De certa forma, a luta contra o relógio também influenciou o level design do jogo: o mapa é dividido em 21 andares, em cada andar funciona como uma pequena dungeon bastante linear. Há pouquissímas ramificações ou desvios de caminho, e quando existem, são desvios curtos que levam a baús de tesouro ou totens de habilidade. Embora a localização e o conteúdo desses baús e totens seja aleatória em cada run, as dungeons em si são fixas. Ou seja, os corredores e encontros serão sempre os mesmos independente da sua run.

Diablo, mas com tempero nordestino
Ao adentrar em uma igrejinha em ruínas e atravessar diversas dungeons em direção ao Inferno, jogadores mais experientes logo de cara já vão perceber as semelhanças com Diablo, o famoso ARPG da Blizzard. Se você também é fã de jogos do tipo, saiba que as semelhanças não param por aqui!
Apesar do seu progresso ser perdido a cada run, durante a aventura Pajeú pode coletar diversos itens equipáveis, como armas, roupas e amuletos. Esses itens são permanentes, e podem ser equipados em sua base. Assim como todo bom ARPG, cada item é dotado de um afixo: aqueles adjetivos que garantem determinado encantamento ao item. Os itens também são divididos em Comum, Mágico e Raro onde quanto maior a raridade, maior é a quantidade afixos. Existem também os chamados itens Únicos, que possuem um nome e visuais próprios. Apesar de ocupar mais espaço nos slots de equipamento, os itens Únicos alteram muito as habilidades de Pajeú, e se usadas com outros itens, garantem sinergias poderosas.
Há, por exemplo, uma relíquia que faz com seus tiros façam os inimigos explodam, provocando dano tóxico aos inimigos próximos. Essa relíquia, aliada a um item que aumenta o dano tóxico causa uma reação em cadeia, fazendo com que todos os inimigos atingidos pela explosão inicial também explodam, e assim por diante.
Em sua base também é possível modificar e melhorar os itens, gastando itens consumíveis que são obtidos durante as partidas.

Além dos itens, existe um outro recurso permanente entre uma run e outra: os chamados Fragmentos de Alma. Esse recurso serve como moeda para comprar novos itens, melhorar os já existentes e adquirir novas habilidades. Coletar uma determinada quantidade delas também garante pontos de habilidade, que podem ser utilizados na extensa árvore de habilidades de Pajeú.
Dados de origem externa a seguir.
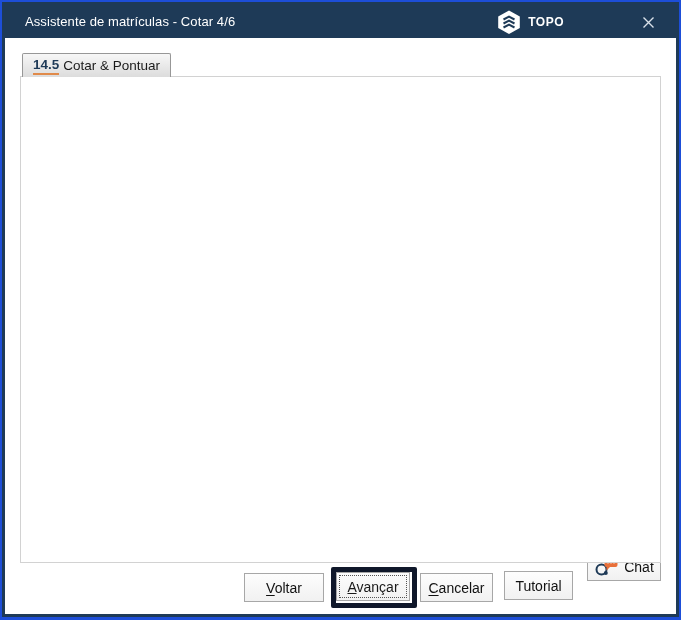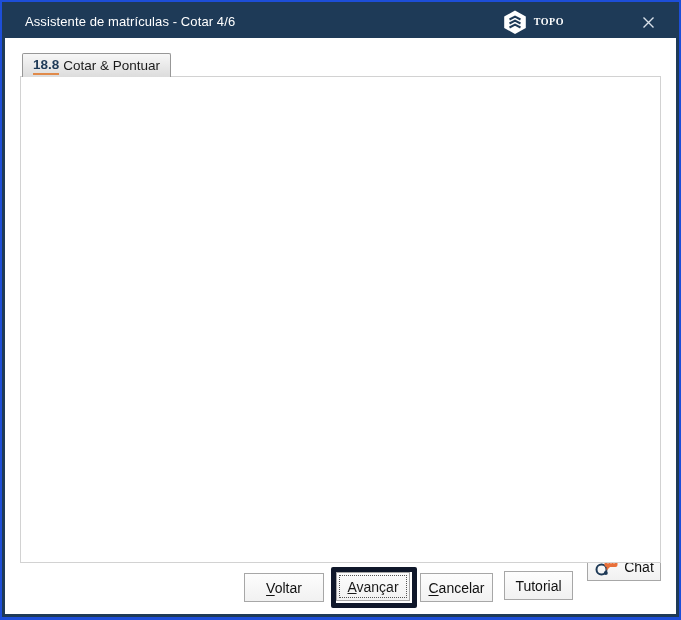--- a/index.html
+++ b/index.html
@@ -11,21 +11,21 @@
   .window {
     position:absolute; left:2px; top:2px; right:2px; bottom:3px;
     border:3px solid #1e3a57; background:#fff;
   }
   .titlebar {
     position:relative; height:33px; background:#1e3a57; color:#fff;
     display:flex; align-items:center; padding:0 14px 0 20px;
   }
   .title { font-size:13px; letter-spacing:.1px; }
   .brand { position:absolute; right:112px; top:0; height:33px; display:flex; align-items:center; gap:6px; }
-  .brand-name { font-size:10px; font-weight:800; letter-spacing:.5px;font-family:Liberation Serif, serif; }
+  .brand-name { font-size:12px; font-weight:800; letter-spacing:.5px; }
   .close-btn { position:absolute; right:18px; top:7px; width:20px; height:20px;
     display:flex; align-items:center; justify-content:center; cursor:default; }
   .window-body { position:relative; height:calc(100% - 33px); background:#fff; }
 
   
   .tab {
     position:absolute; left:17px; top:15px; height:24px; z-index:2;
     display:flex; align-items:center; padding:0 10px;
     background:linear-gradient(#f7f7f7,#dcdcdc);
     border:1px solid #979797; border-bottom:none; border-radius:2px 2px 0 0;
@@ -99,21 +99,21 @@
       <span class="close-btn">
         <svg width="13" height="13" viewBox="0 0 13 13">
           <path d="M1.5 1.5 L11.5 11.5 M11.5 1.5 L1.5 11.5" stroke="#d9e1ea" stroke-width="1.4"></path>
         </svg>
       </span>
     </div>
 
     <div class="window-body">
 
       <div class="tab">
-        <span class="tab-num">18.8</span>
+        <span class="tab-num">14.5</span>
         <span>Cotar &amp; Pontuar</span>
       </div>
       <div class="tab-page"></div>
 
       <div class="checkbox-row" style="left:71px; top:84px;">
         <span class="cb">
           <svg width="11" height="11" viewBox="0 0 12 12">
             <path d="M2 6.5 L4.5 9 L10 2.5" fill="none" stroke="#333" stroke-width="1.8"></path>
           </svg>
         </span>

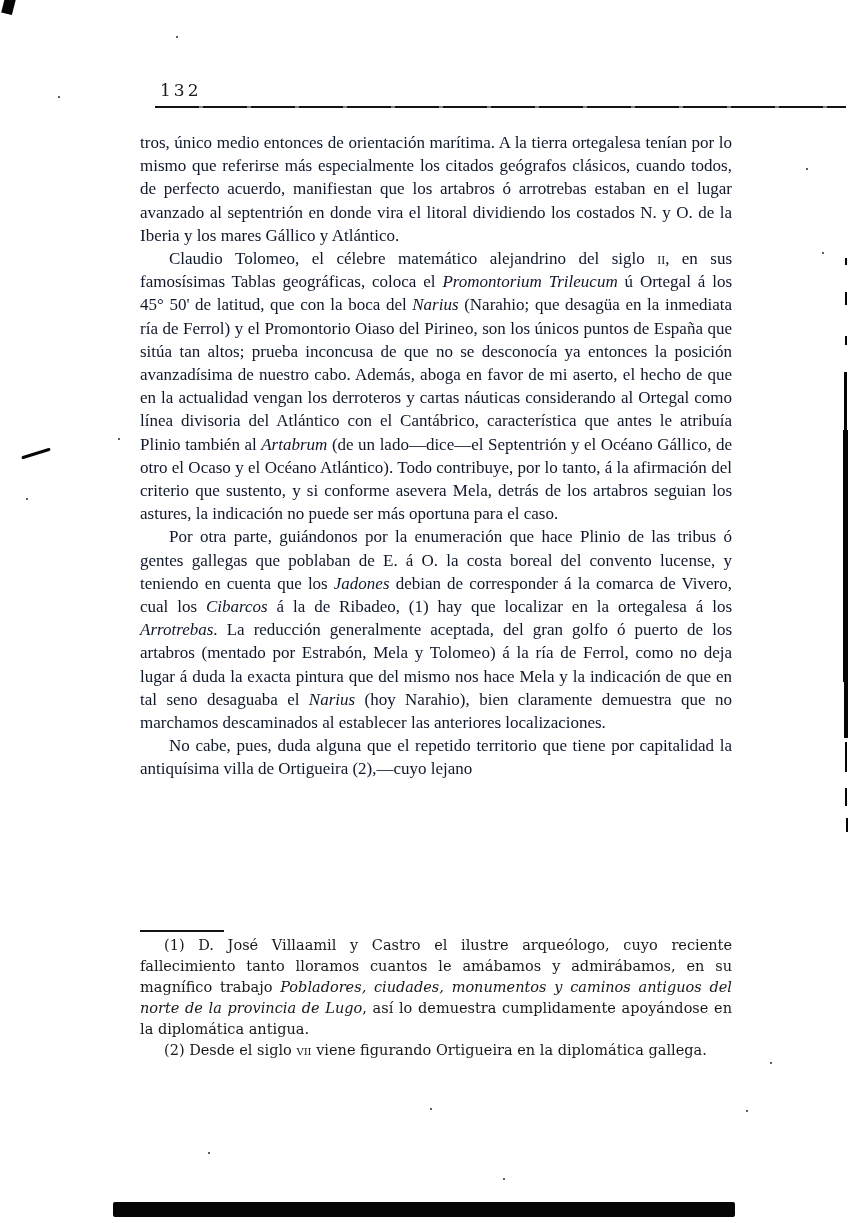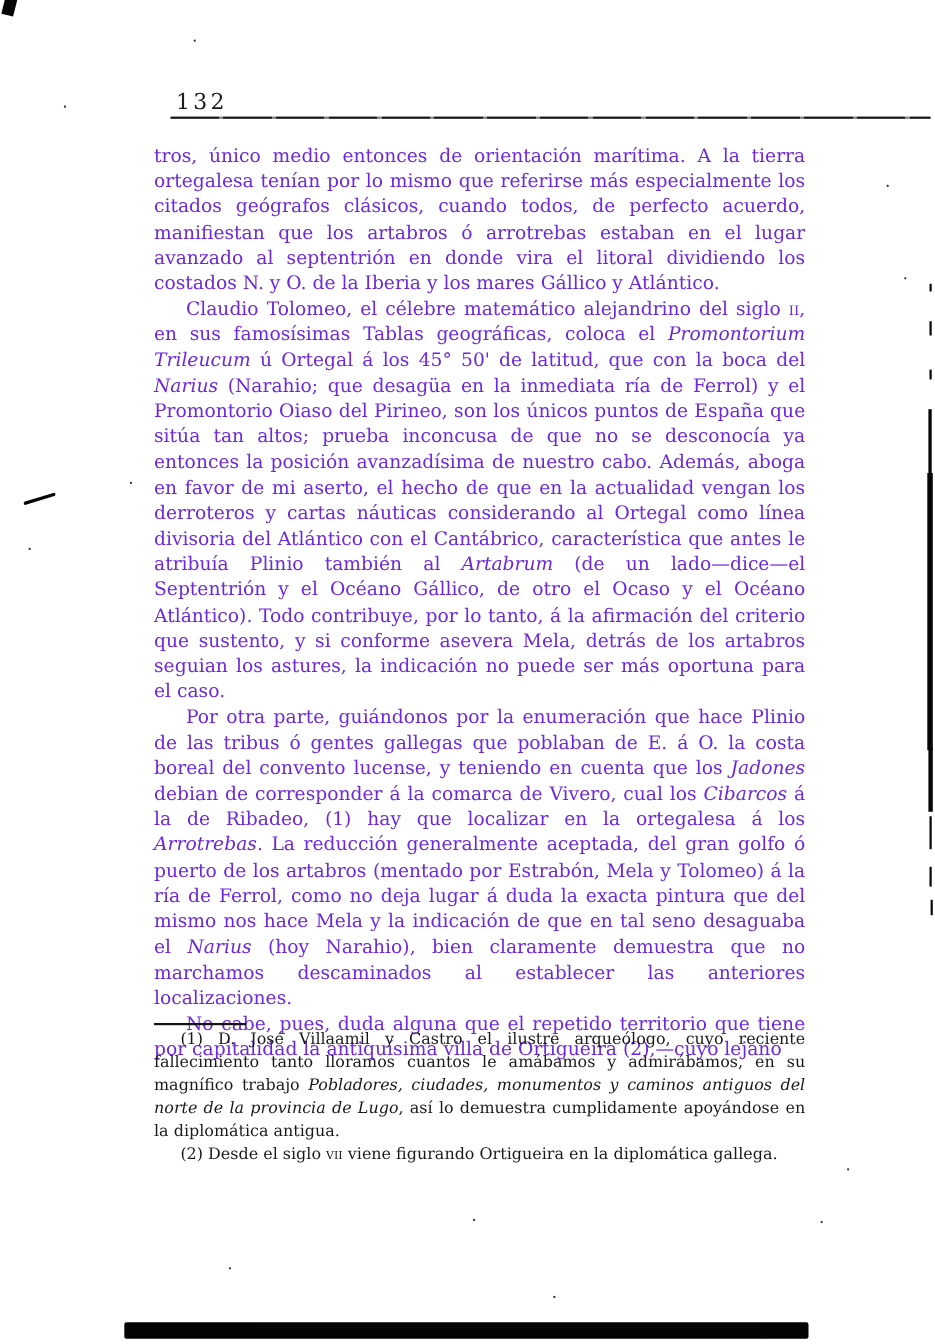--- a/index.html
+++ b/index.html
@@ -8,35 +8,36 @@
     position:relative;
     width:850px;height:1222px;
     background:#ffffff;
     overflow:hidden;
     font-family:"DejaVu Serif", serif;
     color:#141414;
   }
   
   .page-number{
     position:absolute;left:160px;top:80px;
-    font-size:20px;letter-spacing:3px;color:#1b1b1b;
+    font-size:17px;letter-spacing:3px;color:#1b1b1b;
   }
   .header-title{
     position:absolute;left:205px;top:74px;width:525px;
     text-align:center;font-size:21px;letter-spacing:1px;color:#161616;
   }
   .header-rule{
     position:absolute;left:155px;top:106px;width:691px;height:2px;
     background:repeating-linear-gradient(90deg,#131313 0 44px,rgba(19,19,19,.55) 44px 48px);
   }
   
   .body-text{
     position:absolute;left:140px;top:131px;width:592px;
     font-size:17px;line-height:23.2px;text-align:justify;
-    color:#6d28d9;
+    color:#0f172a;
+    font-family:Liberation Serif, serif;
   }
   .body-text p{margin:0;}
   .body-text p.indent{text-indent:29px;}
   .seg-i{font-style:italic;}
   .seg-sc{font-variant:small-caps;}
   
   .footnote-rule{
     position:absolute;left:140px;top:930px;width:84px;height:2px;background:#131313;
   }
   .footnotes{

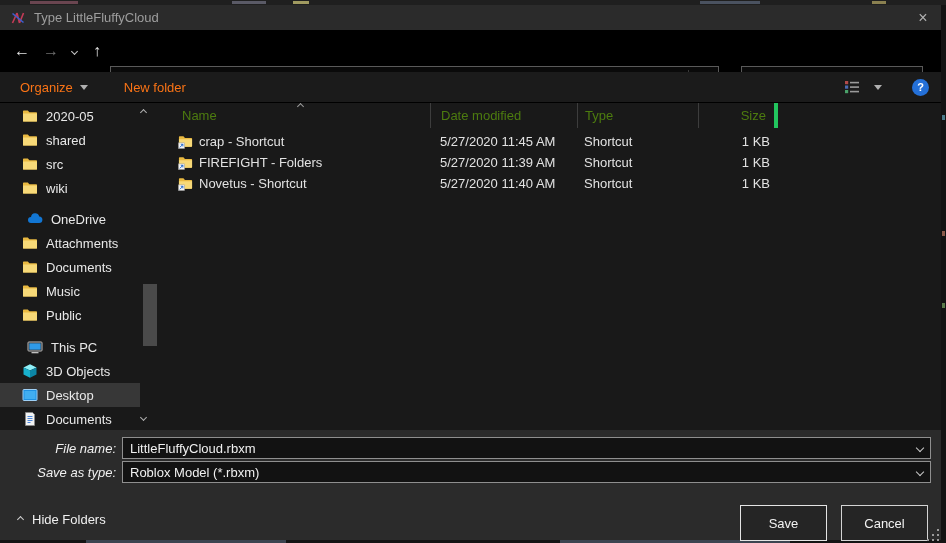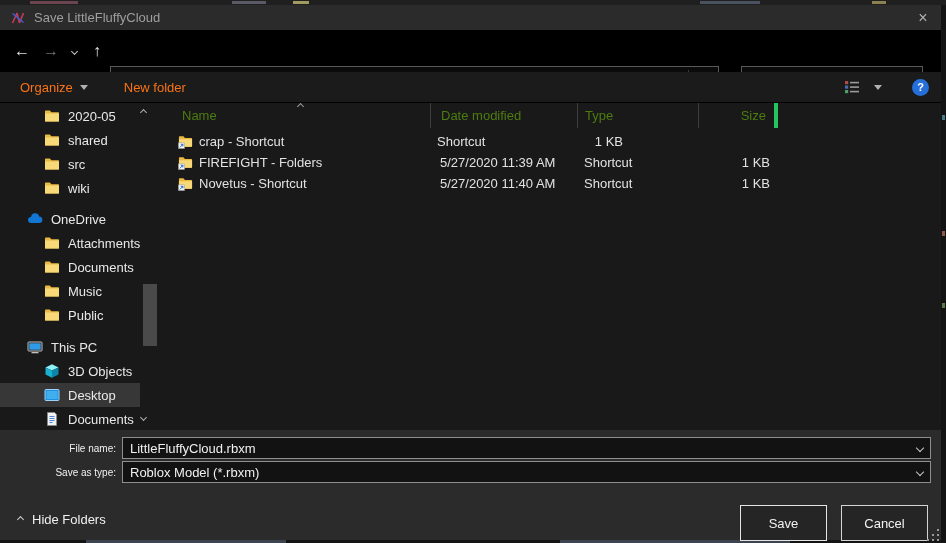--- a/index.html
+++ b/index.html
@@ -56,21 +56,21 @@
   .chev.up { transform:rotate(-135deg); }
   .chev.right { width:5px; height:5px; border-color:#9a9a9a; transform:rotate(-45deg); }
 
   
   .content { position:absolute; top:103px; left:0; width:941px; height:327px; background:#191919; }
 
   
   .sidebar { position:absolute; top:0; left:0; width:158px; height:327px; overflow:hidden; }
   .sitem { width:140px; height:24px; display:flex; align-items:center; gap:8px; font-size:13px; color:#e8e8e8; }
   .sitem.ind1 { padding-left:27px; }
-  .sitem.ind2 { padding-left:44px; }
+  .sitem.ind2 { padding-left:22px; }
   .sitem.selected { background:#373737; }
   .sitem svg { width:16px; height:16px; flex:none; }
   .gap7 { margin-top:7px; } .gap8 { margin-top:8px; } .gap1 { margin-top:1px; }
   .side-scroll-up { position:absolute; top:7px; left:141px; }
   .side-scroll-down { position:absolute; top:312px; left:141px; }
   .side-thumb { position:absolute; top:181px; left:143px; width:14px; height:62px; background:#4a4a4a; }
 
   
   .listarea { position:absolute; top:0; left:158px; width:783px; height:327px; }
   .lheader { display:flex; height:25px; align-items:center; font-size:13px; color:#4d7c0f; position:relative; }
@@ -85,21 +85,21 @@
   .frow { display:flex; height:21px; align-items:center; font-size:13px; color:#e2e2e2; }
   .fc-name { width:272px; padding-left:20px; display:flex; align-items:center; gap:6px; }
   .fc-name svg { width:15px; height:15px; flex:none; }
   .fc-date { width:147px; padding-left:10px; }
   .fc-type { width:121px; padding-left:7px; }
   .fc-size { width:80px; text-align:right; padding-right:8px; }
 
   
   .bottom-panel { position:absolute; top:430px; left:0; width:941px; height:110px; background:#2b2b2b; }
   .field-row { position:absolute; left:0; width:941px; height:22px; display:flex; align-items:center; }
-  .field-label { width:122px; text-align:right; padding-right:6px; font-size:10px; color:#f0f0f0; flex:none; }
+  .field-label { width:122px; text-align:right; padding-right:6px; font-size:13px; color:#f0f0f0; flex:none;font-style:italic; }
   .combo { position:relative; width:809px; height:22px; background:#121212; border:1px solid #8f8f8f;
            display:flex; align-items:center; }
   .combo input, .combo .combo-text { background:transparent; border:none; outline:none; color:#f0f0f0;
            font-size:13px; padding-left:7px; width:770px; font-family:"Liberation Sans", sans-serif; }
   .combo .combo-chev { position:absolute; right:7px; top:7px; }
 
   .footer-btn { position:absolute; top:505px; width:87px; height:36px; background:#252525;
                 border:1px solid #d4d4d4; color:#f2f2f2; font-size:13px; display:flex;
                 align-items:center; justify-content:center; }
   .hide-folders { position:absolute; left:18px; top:512px; display:flex; align-items:center; gap:9px;
@@ -186,21 +186,21 @@
   </div>
   <div class="bottom-sliver">
     <div class="frag" style="left:86px;top:0;width:200px;height:3px;background:#3c4450"></div>
     <div class="frag" style="left:560px;top:0;width:230px;height:3px;background:#3c4450"></div>
   </div>
 
   <div class="titlebar">
     <svg class="app-icon">
         <use href="#i-logo"></use>
       </svg>
-    <span class="title">Save LittleFluffyCloud</span>
+    <span class="title">Type LittleFluffyCloud</span>
     <div class="close-btn">×</div>
   </div>
 
   <div class="navbar">
     <div class="nav-btn" style="left:8px;width:28px">←</div>
     <div class="nav-btn" style="left:38px;width:26px;color:#6f6f6f">→</div>
     <div class="nav-btn" style="left:64px;width:20px">
       <span class="chev down" style="width:5px;height:5px"></span>
     </div>
     <div class="nav-btn" style="left:84px;width:26px">↑</div>
@@ -342,20 +342,21 @@
         <div class="hcell hc-size">Size</div>
       </div>
       <div class="rows">
         <div class="frow">
           <div class="fc-name">
             <svg>
                 <use href="#i-shortcut"></use>
               </svg>
             <span>crap - Shortcut</span>
           </div>
+          <div class="fc-date">5/27/2020 11:45 AM</div>
           <div class="fc-type">Shortcut</div>
           <div class="fc-size">1 KB</div>
         </div>
         <div class="frow">
           <div class="fc-name">
             <svg>
                 <use href="#i-shortcut"></use>
               </svg>
             <span>FIREFIGHT - Folders</span>
           </div>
Essas habilidades são permanentes e garantem diversos bônus passivos, como mais vida, mais dano ou mais tempo em seu cronômetro.

Veredito: Recomendado
Ao misturar elementos de Roguelite a um ARPG extremamente competente, Hell Clock é um dos raros exemplos em que uma mistura inesperada resulta em um casamento perfeito. As partidas rápidas e upgrades aleatórios da parte roguelite permitem explorar diferentes builds sem todo o compromisso dos ARPGs clássicos, assim como os elementos permanentes como habilidades e itens equipáveis dão aquele senso de progressão constante, mesmo nas partidas onde você não foi tão bem. No entanto, os mapas fixos e a pouca variedade de inimigos pode tornar a experiência repetitiva, especialmente no primeiro ato da campanha.
Quanto à parte visual e sonora, são um show à parte. O jogo apresenta visuais em cel-shading com contornos e sombras bem marcados, quase como em uma ilustração de cordel. Esse visual é ainda mais marcante nas cutscenes do jogo, composta por belíssimas animações exibidas em pontos chave da campanha. Animações essas acompanhadas por uma excelente atuação de voz, com direito a sotaques e expressões regionais típicas da época, sem parecer forçado ou caricato.